Terry Branstad can't save Iowa from Donald Trump's trade war

For a window onto magical thinking by top Iowa Republicans, you can’t beat Politico reporter Natasha Korecki’s dispatch from the GOP’s state convention earlier this month.

President Donald Trump’s trade policies have already cost Iowa pork producers an estimated $560 million. Soybean prices recently hit a nine-year low, and tariffs from China could cost soybean growers $624 million. Manufacturers of farm equipment like John Deere, Vermeer, or Kinze face a double whammy: Trump’s tariffs on steel and aluminum raise the cost of their products, while a shrinking export market for U.S. growers and lower farm incomes will likely reduce demand for tractors, sprayers, and planters. Imagine the outrage we’d hear from Iowa GOP leaders if a Democratic president caused such carnage in the agricultural sector.

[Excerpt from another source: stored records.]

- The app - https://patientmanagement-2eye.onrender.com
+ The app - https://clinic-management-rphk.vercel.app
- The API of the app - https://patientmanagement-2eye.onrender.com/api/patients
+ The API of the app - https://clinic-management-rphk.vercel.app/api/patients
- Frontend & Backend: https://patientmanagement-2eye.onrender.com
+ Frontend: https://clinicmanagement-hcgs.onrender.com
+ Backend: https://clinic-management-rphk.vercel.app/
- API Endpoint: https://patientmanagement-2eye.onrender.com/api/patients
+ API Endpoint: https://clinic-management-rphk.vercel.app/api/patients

Yet more than a thousand convention delegates stood and cheered when state party chair Jeff Kaufmann asked them to show their support for Trump. U.S. Representative Steve King reassured the crowd about the president’s “brinksmanship” on trade (“Give him time. Give him room”). The five Republicans seeking the nomination for secretary of agriculture tactfully avoided the subject of tariffs in their speeches.

The eventual nominee, Mike Naig, put a positive spin on trade developments in an interview with Politico.

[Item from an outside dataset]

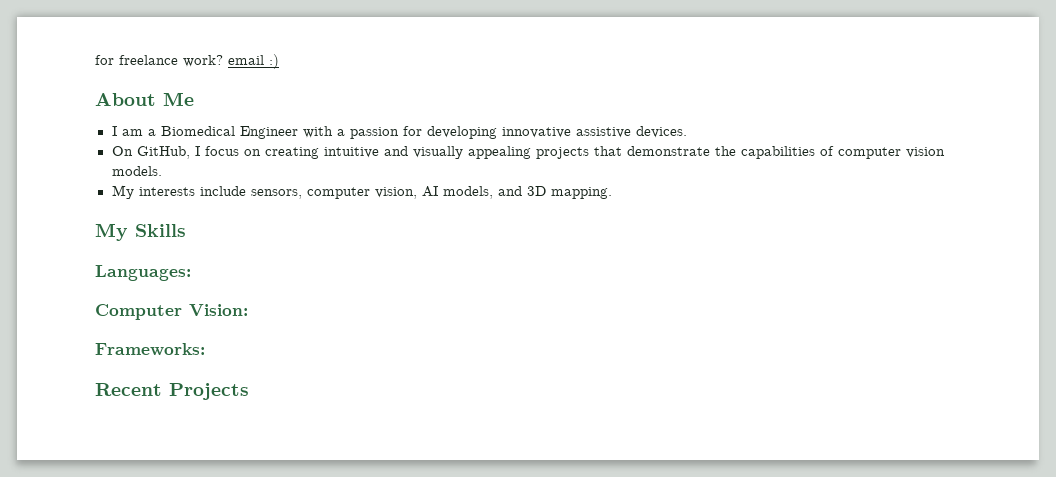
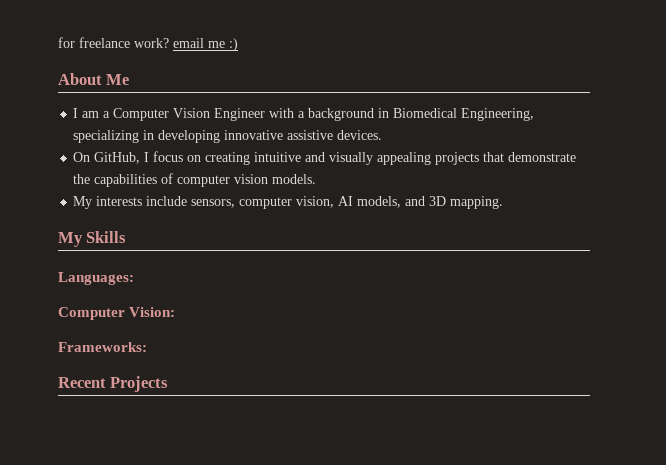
- for freelance work? email :)
+ for freelance work? email me :)
- I am a Biomedical Engineer with a passion for developing innovative assistive devices.
+ I am a Computer Vision Engineer with a background in Biomedical Engineering, specializing in developing innovative assistive devices.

Naig said a personal visit days earlier by the administration’s chief agricultural negotiator, Gregg Doud, underscored the administration’s willingness to lend a sympathetic ear to Iowans.

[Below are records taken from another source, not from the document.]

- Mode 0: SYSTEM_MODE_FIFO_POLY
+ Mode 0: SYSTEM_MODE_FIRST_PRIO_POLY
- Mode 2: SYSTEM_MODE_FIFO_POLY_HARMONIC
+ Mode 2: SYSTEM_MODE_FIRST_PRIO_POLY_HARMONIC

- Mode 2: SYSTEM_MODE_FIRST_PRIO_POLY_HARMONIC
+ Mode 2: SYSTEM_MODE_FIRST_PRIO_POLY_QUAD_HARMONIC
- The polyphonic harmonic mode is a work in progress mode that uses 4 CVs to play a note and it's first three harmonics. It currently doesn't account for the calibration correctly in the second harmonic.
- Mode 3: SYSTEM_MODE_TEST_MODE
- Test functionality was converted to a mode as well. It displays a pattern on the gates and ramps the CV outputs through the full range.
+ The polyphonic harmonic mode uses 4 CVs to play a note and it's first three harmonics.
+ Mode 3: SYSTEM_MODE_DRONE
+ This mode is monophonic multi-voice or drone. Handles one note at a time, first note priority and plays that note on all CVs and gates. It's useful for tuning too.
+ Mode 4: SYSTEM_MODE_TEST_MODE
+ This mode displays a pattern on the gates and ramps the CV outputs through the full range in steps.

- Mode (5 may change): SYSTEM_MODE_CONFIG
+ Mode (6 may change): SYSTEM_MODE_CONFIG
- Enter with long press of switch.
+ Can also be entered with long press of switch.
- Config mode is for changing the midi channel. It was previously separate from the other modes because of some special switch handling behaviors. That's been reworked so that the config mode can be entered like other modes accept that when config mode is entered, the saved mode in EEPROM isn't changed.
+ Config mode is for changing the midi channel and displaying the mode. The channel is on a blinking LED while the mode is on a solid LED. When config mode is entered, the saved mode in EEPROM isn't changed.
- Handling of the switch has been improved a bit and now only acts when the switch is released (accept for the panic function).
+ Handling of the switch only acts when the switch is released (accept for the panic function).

“I spent the day with him, he traveled, he met with Iowans, he met with Iowa businesses,” Naig said. “I know Mr. Doud heard me loud and clear and understood the urgency these people feel.”

Who believes that what Doud heard from Iowa farmers and business owners will carry any weight with this administration? Trump is “obsessed with the trade deficit.” The White House director of trade and industrial policy is “a hardline protectionist.” Last week Commerce Secretary Wilbur Ross defended the tariffs before a skeptical group of U.S. senators.

Kaufmann bragged to Politico that a member of our state’s Congressional delegation has a “personal contact” with the president every week; “He has gone out of his way to let Iowa know that he hasn’t forgotten about us.” Who cares about phone calls or White House meetings? Iowa farmers are losing hundreds of millions of dollars, and if Trump had his way, they’d be even worse off. Last year, the president proposed “new restrictions on government-subsidized crop insurance” and a “20 percent cut in the USDA’s discretionary spending,” affecting “agricultural research, food aid for the poor, and programs that benefit small rural communities.” (Click here for the gory details.) The president’s draft budget for the coming fiscal year included similar cuts.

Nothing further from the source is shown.